Deux questions pour conclure le paragraphe sur les taux d'intérêt :
1/ Pourquoi le relèvement des taux directeurs par la banque centrale conduit-elle à la baisse du cours des actions ?
2/ Quelle a été l'origine de la crise économique de 1992-1995 ?
Comment ont réagit les autorités allemandes et avec quelles conséquences ?
Pour vous aider dans votre raisonnement, quelques éléments de contexte :
En 1992, la conjoncture est plutôt bonne en Europe. Certes les Etats-Unis connaissent un ralentissement économique depuis 1989, le Japon entre en crise peu plus tard en 1991. Mais l'unification allemande se traduit par une forte expansion de l'économie allemande qui, dans un contexte d'interdépendance des économies européennes, se répercute sur les pays voisins et notamment sur la France (l'Allemagne étant le principal partenaire commercial).
Cependant, le financement de la reconstruction de l'ex-RDA devient rapidement délicat. L'économie allemande se trouve dans un état de "surchauffe", les déficits extérieurs et budgétaires se creusent rapidement, et l'inflation commence à se manifester.
Si la banque centrale relève ses taux directeurs, le refinancement des banques devient plus coûteux. On s'attend alors à ce que les banques répercutent la hausse sur les crédits futurs. Sur le marché boursier, les opérateurs vont anticiper un ralentissement de la demande (C+I) et donc de la croissance et, par suite, une baisse des profits (revenus) attendus des entreprises. Cela signifie que les espérances de dividendes vont se réduire : les actions détenues verront leur rentabilité décroître. Par ailleurs, la hausse du taux d'intérêt à court terme risque d'entraîner l'ajustement à la hausse du taux d'intérêt à long terme : la souscription aux futurs emprunts deviendra attractive. Au final, dans la perspective de placements plus intéressants, notamment en obligations, les détenteurs d'action vont être majoritairement vendeurs. La baisse des cours devient effective, alors que rien ne s'est encore produit dans l'économie.

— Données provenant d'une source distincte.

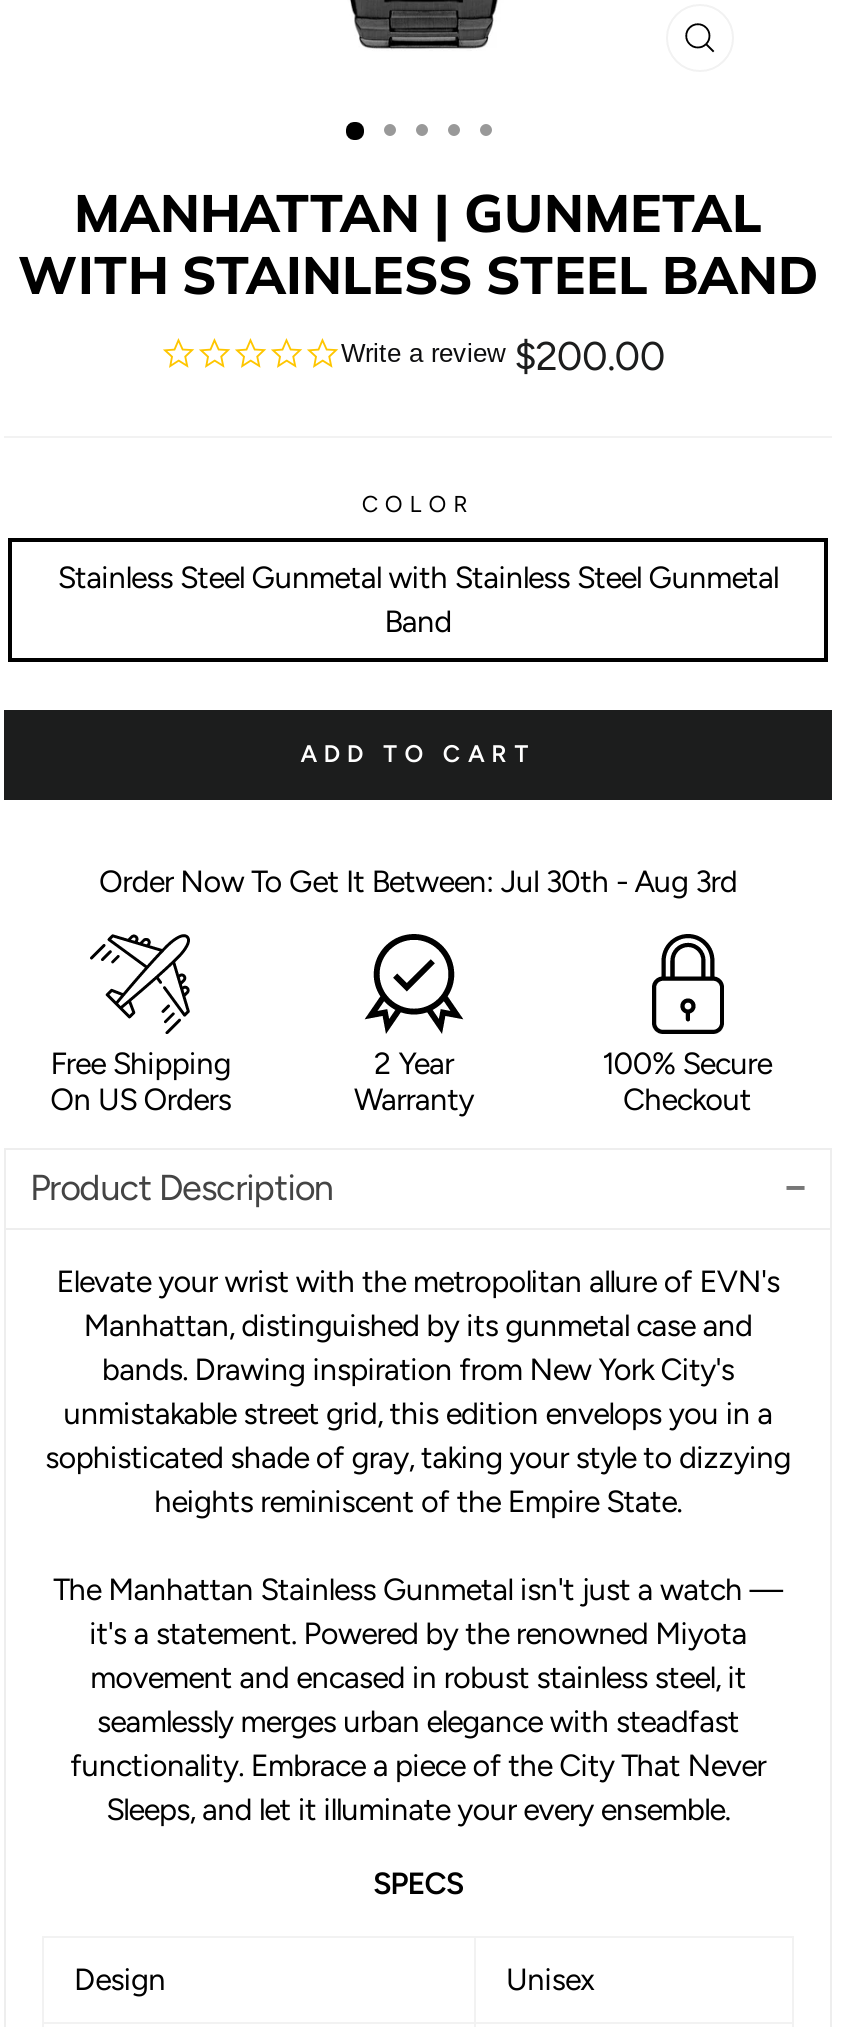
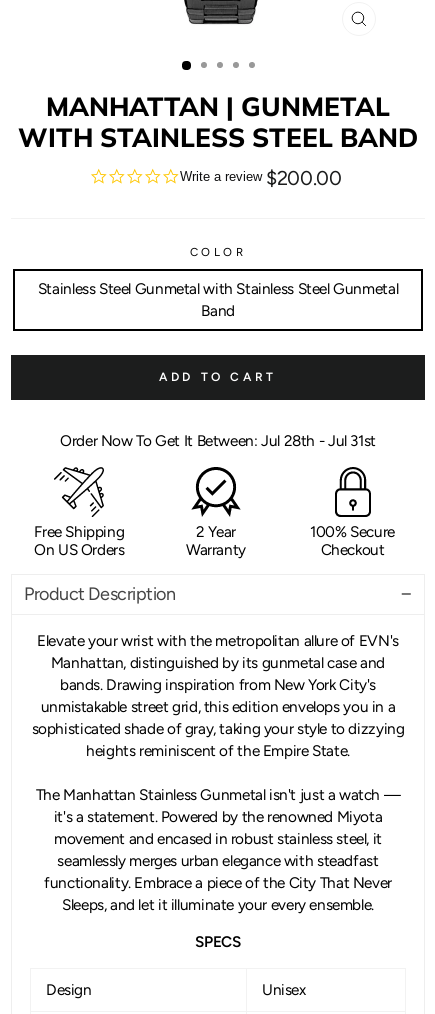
- Order Now To Get It Between: Jul 30th - Aug 3rd
+ Order Now To Get It Between: Jul 28th - Jul 31st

Face à la dégradation des comptes et l'inflation, le gouvernement allemand aurait pu traiter le problème d'un point de vue interne. Ainsi, une hausse des impôts aurait pu à la fois freiner la demande (donc l'inflation) et renflouer le déficit budgétaire. Autrement dit, par cette mesure, les ménages ouest-allemands, les plus riches, auraient financé le retour des allemands de l'est, aux revenus les plus faibles.
Mais le chancelier Khol venait d'assurer sa réélection avec la promesse d'une baisse des impôts et se refusait à prendre cette mesure... La banque centrale allemande, indépendante et soucieuse de contrôler l'inflation, relève alors ses taux directeurs en juillet 1992. Cette décision permet non seulement de ralentir la demande et les pressions inflationnistes, mais également d'attirer les capitaux étrangers, en offrant une rémunération supérieure, et de financer l'insuffisance de l'épargne intérieure. En même temps, l'entrée de capitaux en Allemagne provoque une hausse du DM par rapport aux monnaies européennes (les capitaux se convertissent en DM ; voir le point c) sur les taux de change). Conséquence pour les autres pays européens : sortie de capitaux (fuite d'épargne) et tensions sur leur monnaie. Deux solutions s'offrent alors : imiter la banque centrale allemande et "accepter" un ralentissement de la croissance ou laisser la monnaie se déprécier, et quitter le système monétaire européen, pour conserver la croissance.
La première solution a été adoptée en particulier par la France (les taux sur le marché monétaire grimpent à plus de 10 %), la seconde par le Royaume-Uni et l'Italie qui quittent le SME. Du coup, le système monétaire européen explose... Sachant que le Danemark venait de voter "non" au traité de Maastricht et que la France allait voter d'un "oui" tout juste majoritaire, le scepticisme sur la poursuite de la construction européenne devient grand et la confiance quitte peu à peu les agents économiques. En 1993, la récession est à son comble : -1 % de recul du PIB en France, soit une crise plus forte qu'en 1974-75.
En définitive, l'ensemble des européens ont supporté en partie la réunification allemande sous forme de ralentissement économique et d'un surcroît de chômage. Les pays européens n'avaient guère de solutions et de moyens de pression face à la décision unilatérale allemande. L'idée d'une Europe économique sans l'Allemagne, tout comme sans la France, est depuis toujours inconcevable.